Task goal | Would you repeat word for word the lines of the listing that follows, from the one with "background: #c4b5fd ->" up to and including the one with "my settings for", and leave out the images?

Records for the task |

=====

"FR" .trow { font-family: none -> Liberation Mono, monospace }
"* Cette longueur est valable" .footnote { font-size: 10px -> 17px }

=====

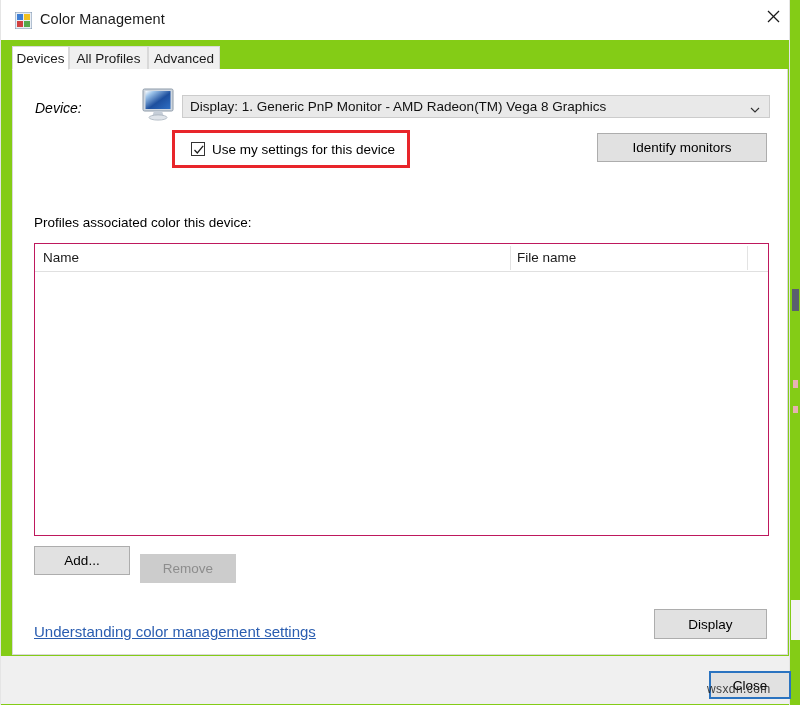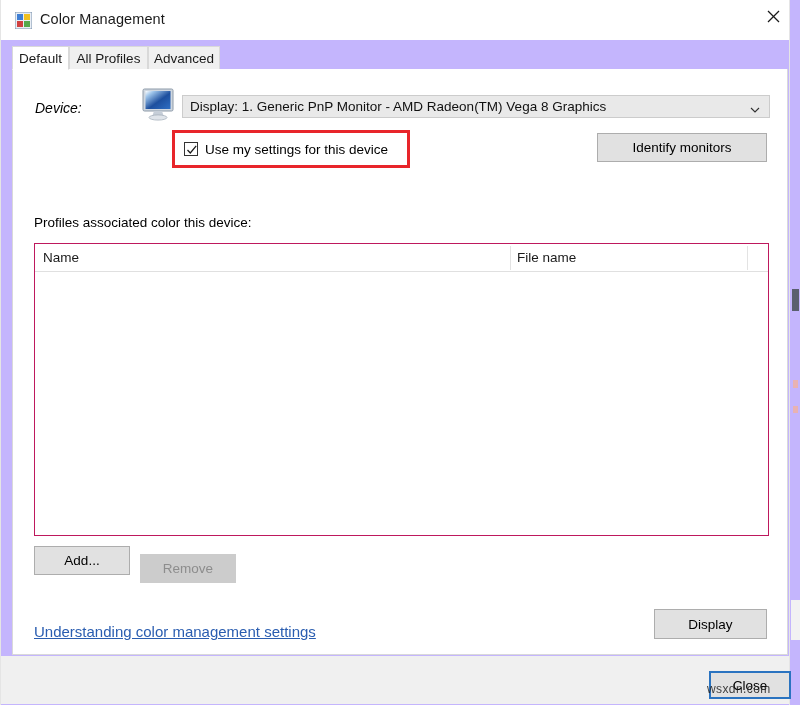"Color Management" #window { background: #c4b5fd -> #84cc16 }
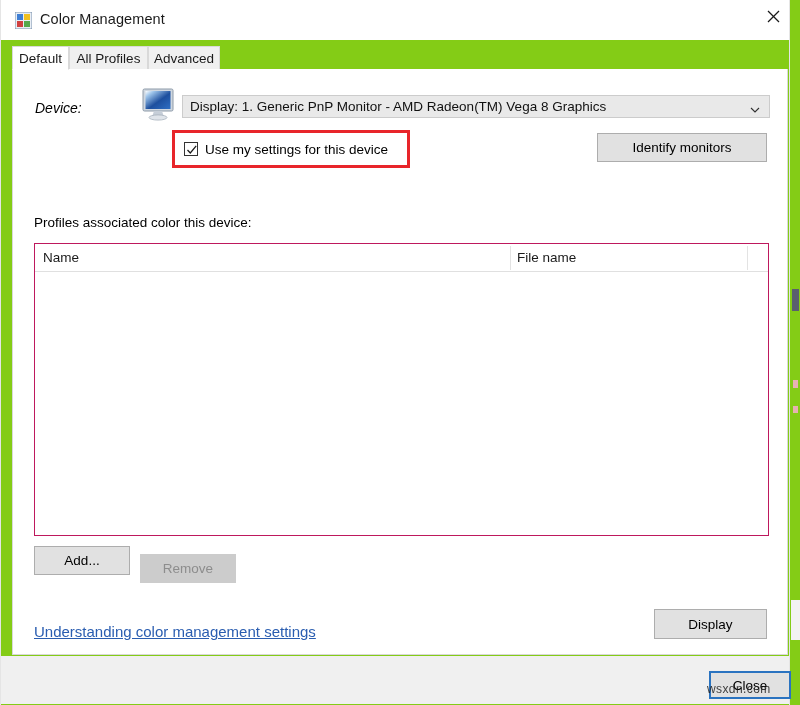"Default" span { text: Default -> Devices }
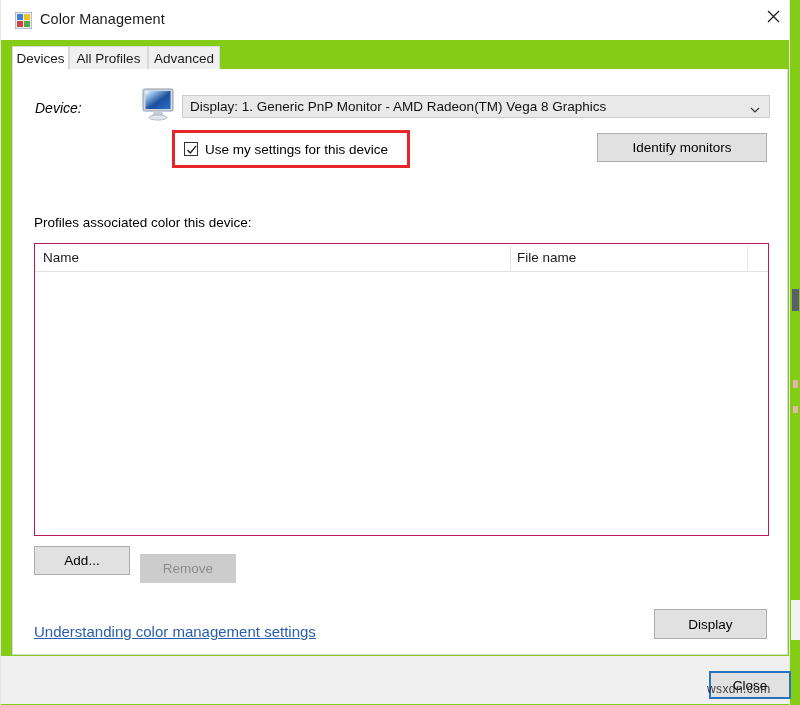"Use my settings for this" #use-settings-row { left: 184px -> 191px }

=====

Your solution |
"Color Management" #window { background: #c4b5fd -> #84cc16 }
"Default" span { text: Default -> Devices }
"Use my settings for this" #use-settings-row { left: 184px -> 191px }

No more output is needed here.